Banyuwangi – Menjelang Lebaran Idulfitri 2025, seharusnya pasar tradisional dipadati pembeli. Namun, suasana di Relokasi Pasar Induk Banyuwangi yang terletak di Jl. RA Kartini (Gedung Wanita) justru sepi. Para pedagang mengeluhkan minimnya pembeli, bahkan sebagian terancam gulung tikar akibat omzet yang merosot drastis.
Ketua Paguyuban Pasar Joko Tole, Agus Hariyono, menyesalkan kurangnya perhatian pemerintah terhadap nasib pedagang yang terdampak relokasi.
“Miris, Mas. Banyak pedagang yang tutup sejak pindah ke sini. Pemkab dulu bilang akan mewajibkan belanja di sini tiap tanggal cantik, tapi itu hanya sekali dilakukan. Sekarang, bupati dan wakil bupati pun sudah tidak pernah mengunjungi pasar ini,” ujarnya, Rabu (26/03/25).
Pedagang seperti Bu Sri, yang menjual kebutuhan pokok, bahkan tidak mendapat satu pun pembeli dalam sehari.
“Untung masih ada kiriman uang dari anak. Kalau sayur tidak laku, terpaksa dibagikan ke orang lain,” ucapnya dengan mata berkaca-kaca.
Sementara itu, Bu Misna, pedagang udang, hanya memperoleh Rp25.000 dari pagi hingga sore.

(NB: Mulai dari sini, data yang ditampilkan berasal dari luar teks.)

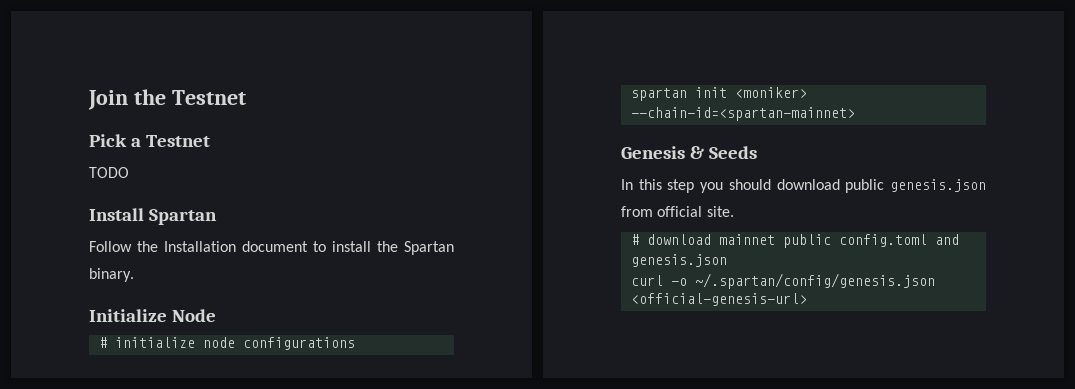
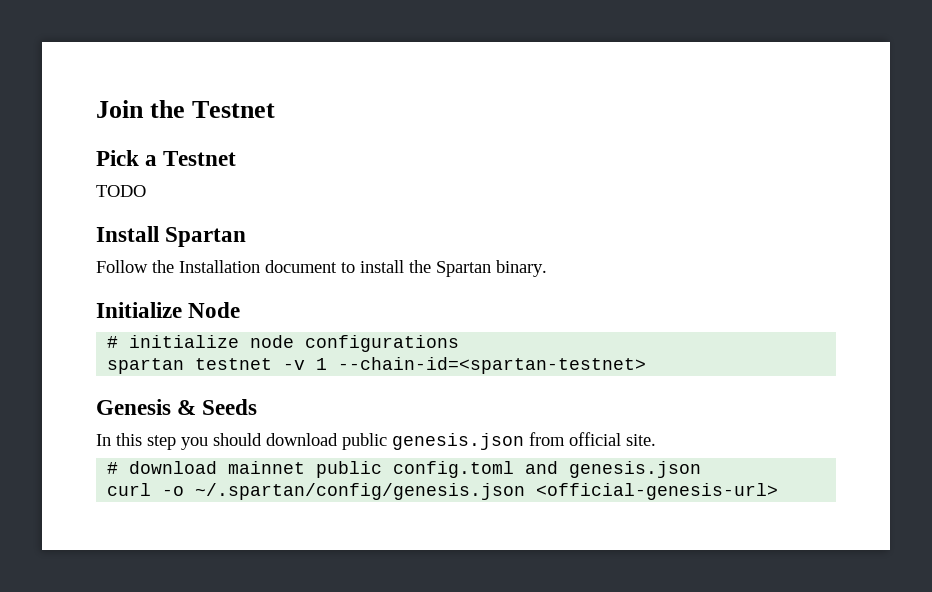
[694,87,807,98] [630,107,855,121] init <moniker> --chain-id=<spartan-mainnet> -> [195,357,647,374] testnet -v 1 --chain-id=<spartan-testnet>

Bu Ani, yang dulu bisa menjual 50 kg pindang per hari, kini butuh dua hari hanya untuk menjual 20 kg.
Yang lebih terdampak adalah Bu Lis, pemilik usaha selep kelapa sekaligus perawat anak yatim piatu.

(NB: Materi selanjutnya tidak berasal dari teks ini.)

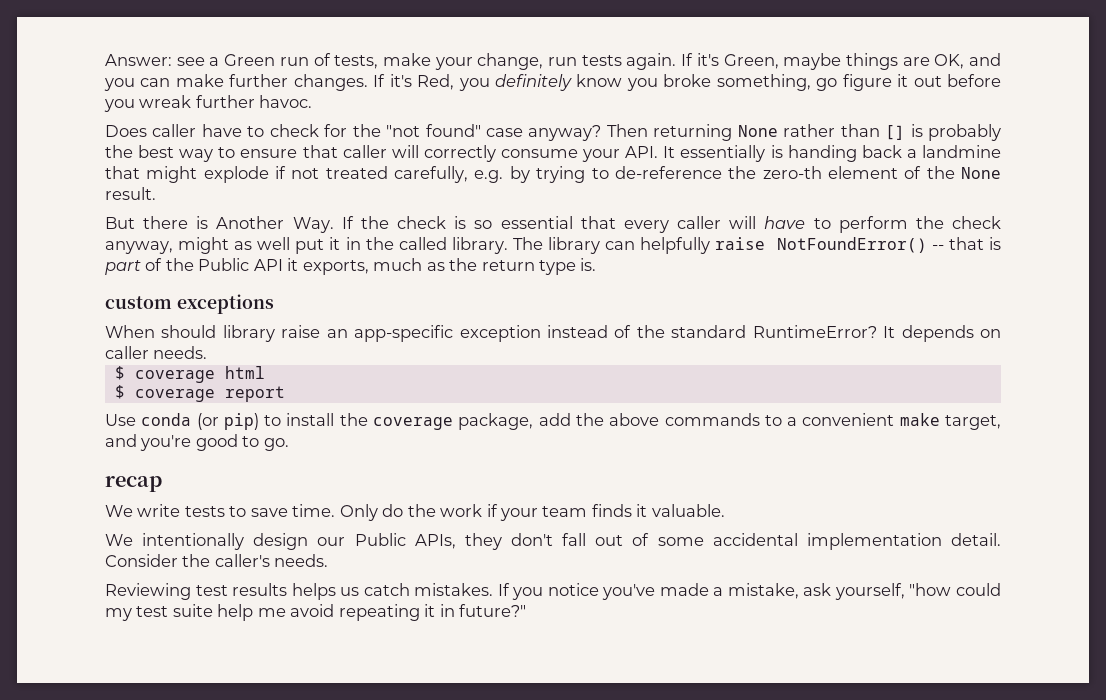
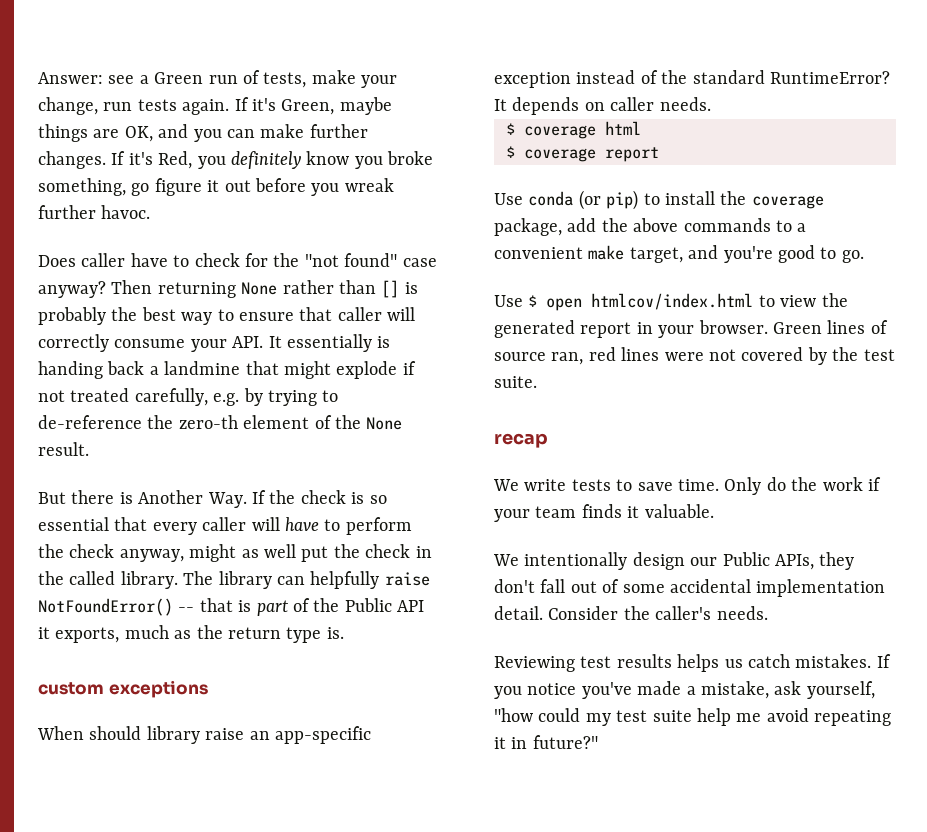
[329,237,341,250] it -> [333,544,411,558] the check
(289, 444) none -> [494,293,848,311] [494,320,888,338] [494,347,895,365] [494,376,537,388] // Use $ open htmlcov/index.html to view the generated report in your browser. Green lines of source ran, red lines were not covered by the test suite.

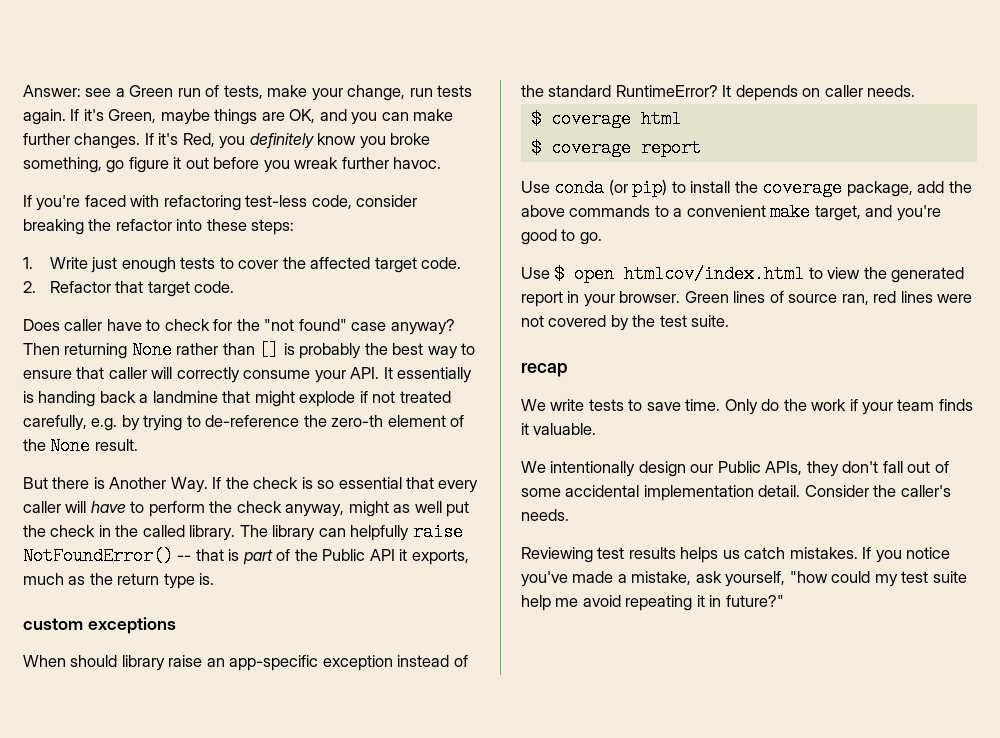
(151, 212) none -> [23,195,418,211] [23,219,295,235] [23,257,462,273] [23,281,235,297] // If you're faced with refactoring test-less code, consider breaking the refactor into these steps: // 1. Write just enough tests to cover the affected target code. // 2. Refactor that target code.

“Kadang sehari tidak ada pembeli sama sekali. Hutang di bank harian makin menumpuk, sedangkan hasil jualan kadang cuma Rp5.000 sehari,” tuturnya sedih.
Di sisi lain, pembangunan Pasar Induk Banyuwangi oleh PT. Lince Romauli Raya baru mencapai 30% progres. Dengan kondisi ini, target selesai Oktober 2025 dinilai sulit tercapai.
Ahli bangunan Andi Purnama, S.T., menyebut proyek ini tidak menunjukkan kemajuan signifikan.
“Banyak bahan bangunan berserakan dan pekerja tidak dilengkapi APD. Jika ini terus berlanjut, proyek pasti molor,” ungkapnya.
Dengan kondisi pasar yang sepi dan pembangunan yang belum jelas kapan rampung, para pedagang berharap ada perhatian lebih dari pemerintah agar mereka bisa bertahan hingga Pasar Induk Banyuwangi kembali beroperasi.